• _Supplied records_:

-------

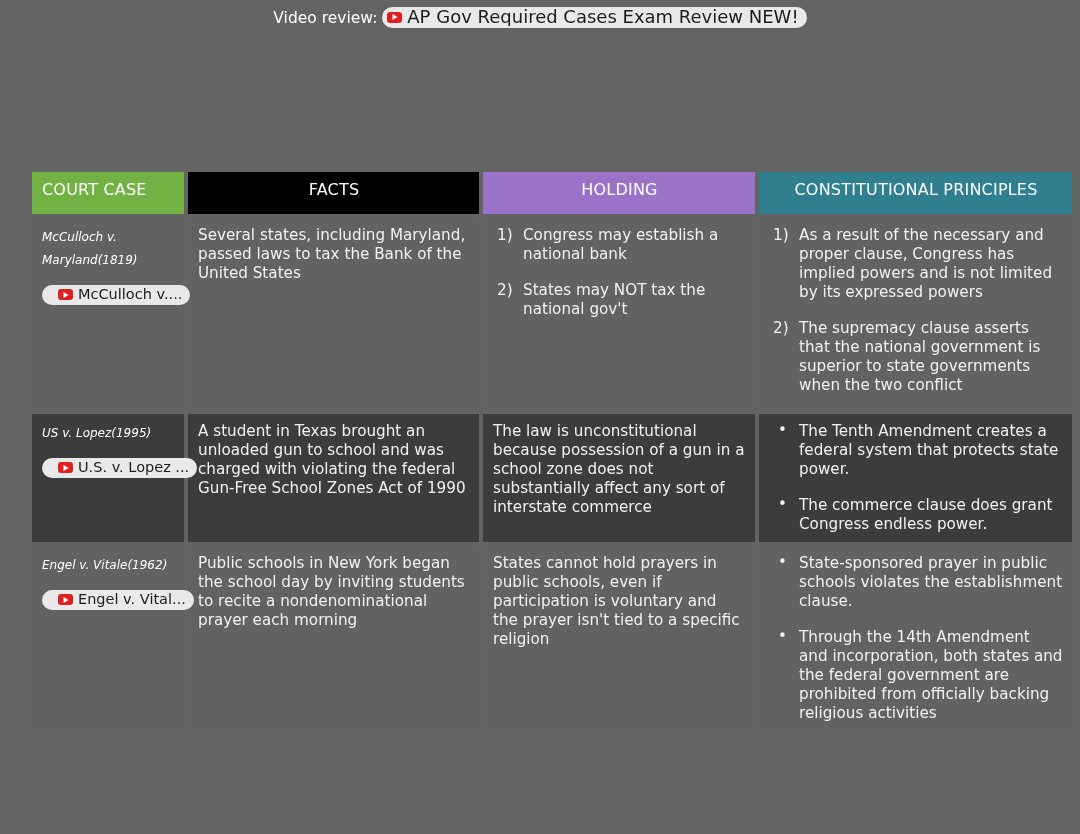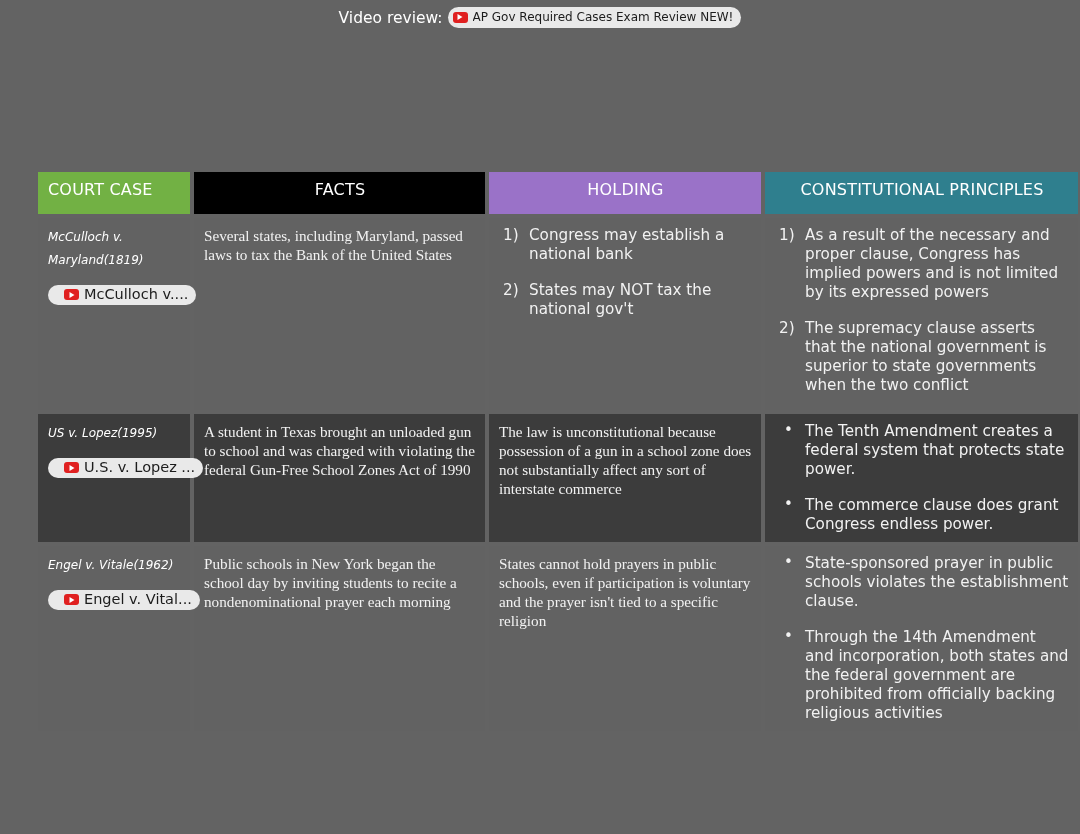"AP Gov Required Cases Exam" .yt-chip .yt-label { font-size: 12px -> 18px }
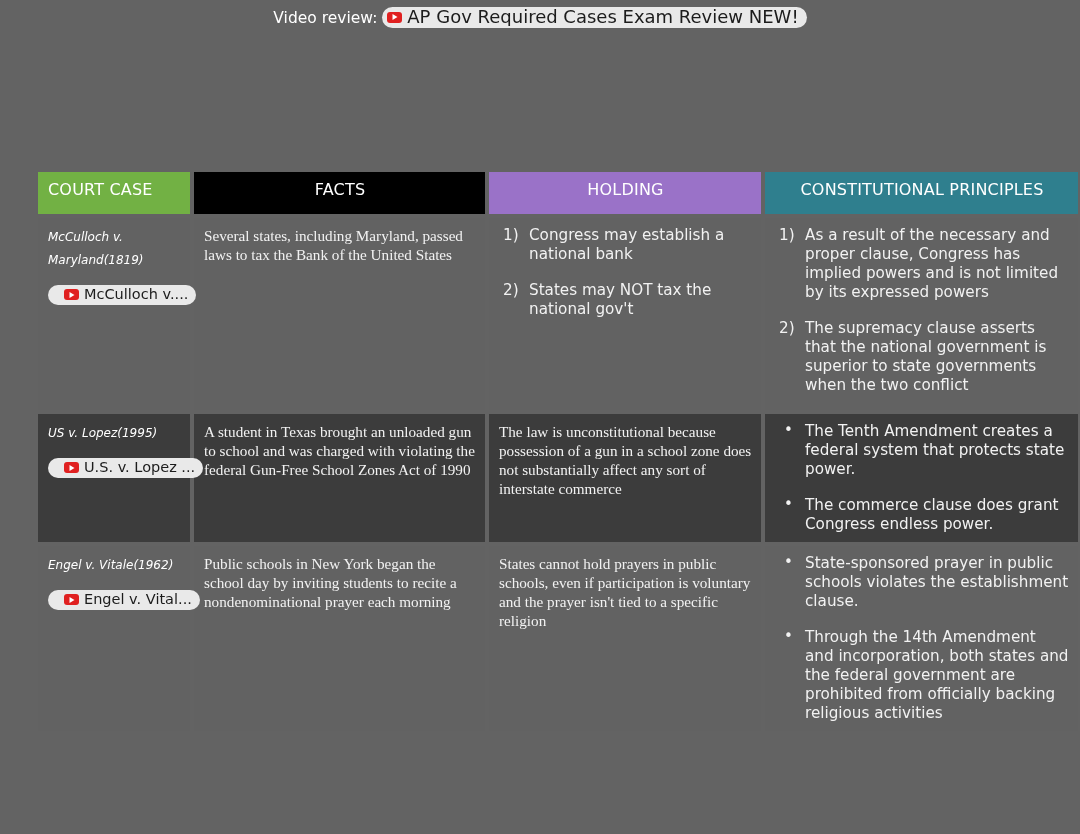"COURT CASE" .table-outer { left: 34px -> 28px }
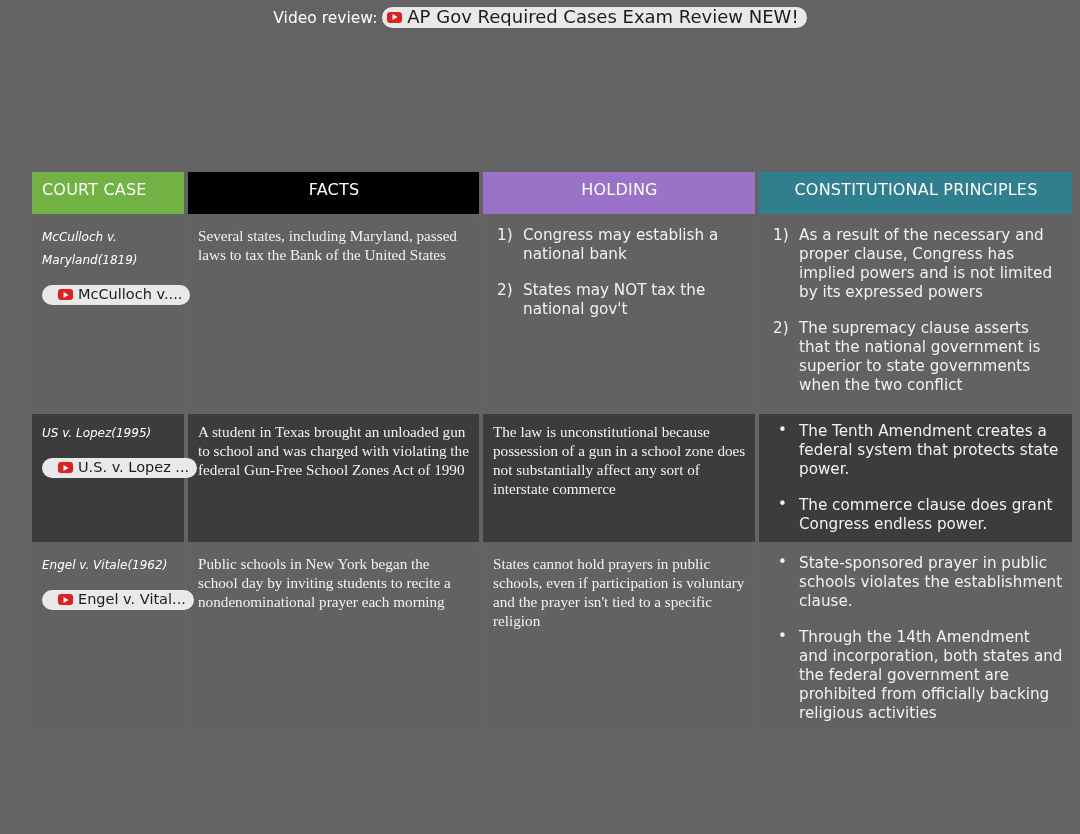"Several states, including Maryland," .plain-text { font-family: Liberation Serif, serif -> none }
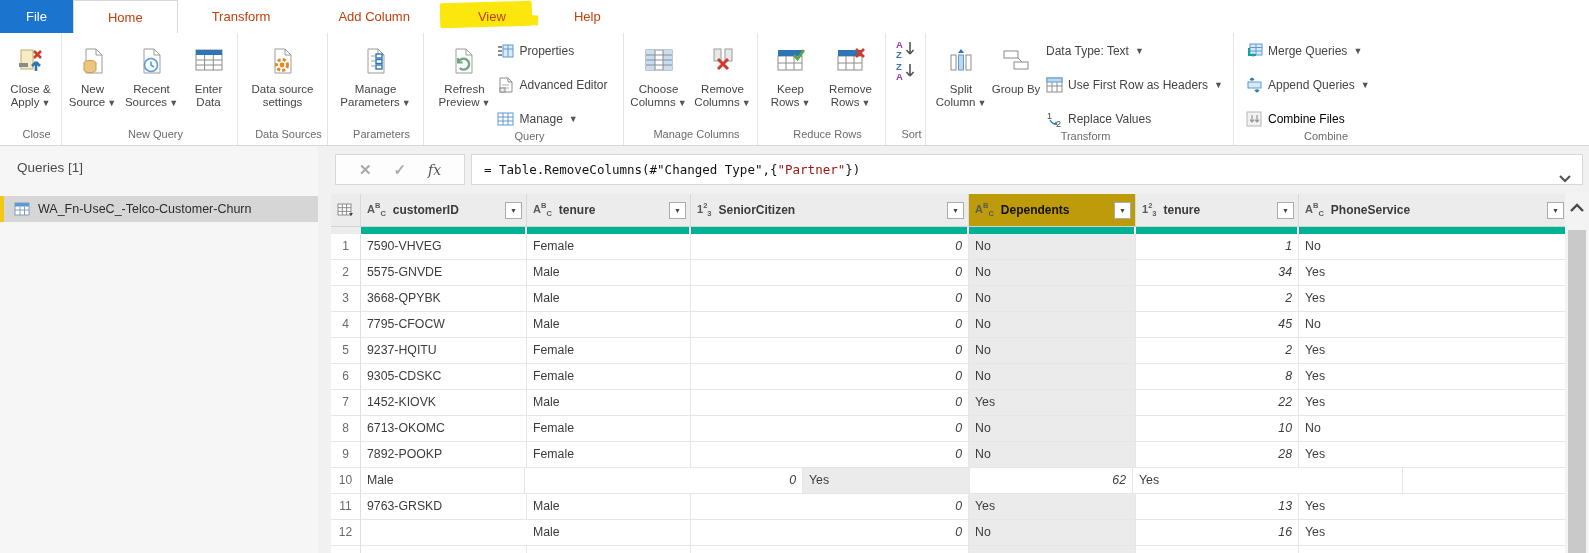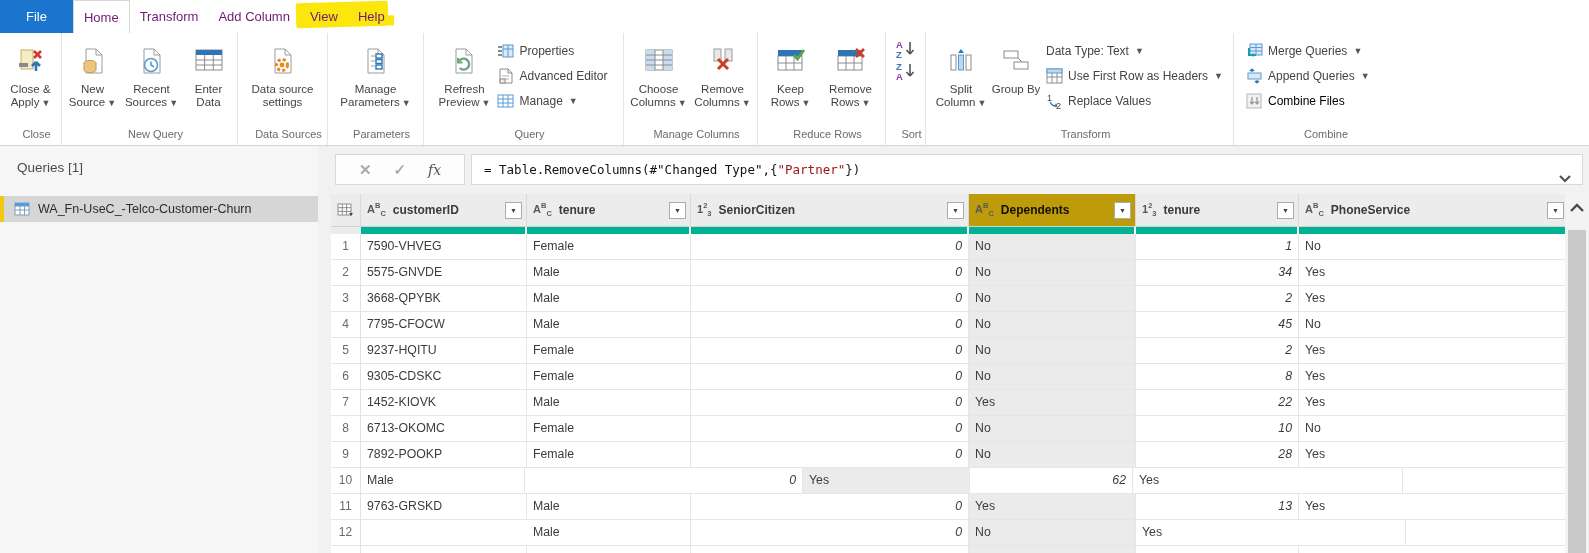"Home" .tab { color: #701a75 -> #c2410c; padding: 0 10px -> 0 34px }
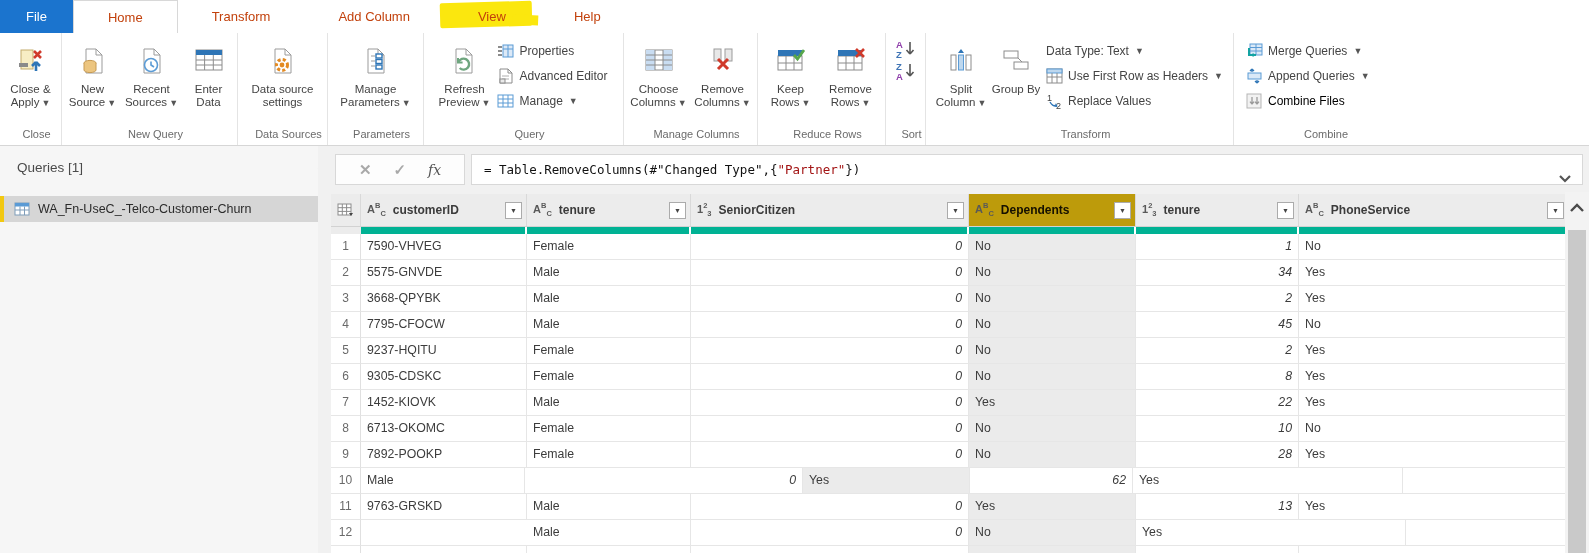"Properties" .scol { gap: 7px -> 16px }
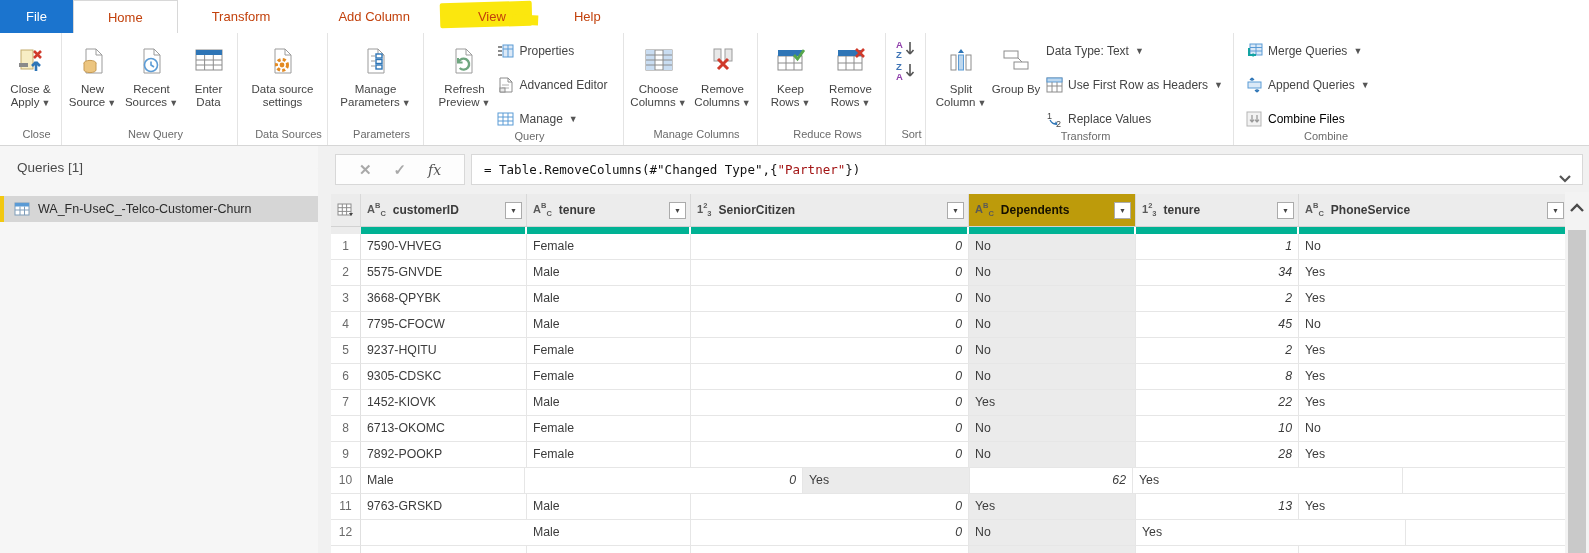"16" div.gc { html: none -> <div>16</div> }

-------

• _Exercise objective_: Repeat every line above exactly, but omit all images.

• _Response area_:
"AP Gov Required Cases Exam" .yt-chip .yt-label { font-size: 12px -> 18px }
"COURT CASE" .table-outer { left: 34px -> 28px }
"Several states, including Maryland," .plain-text { font-family: Liberation Serif, serif -> none }
"Home" .tab { color: #701a75 -> #c2410c; padding: 0 10px -> 0 34px }
"Properties" .scol { gap: 7px -> 16px }
"16" div.gc { html: none -> <div>16</div> }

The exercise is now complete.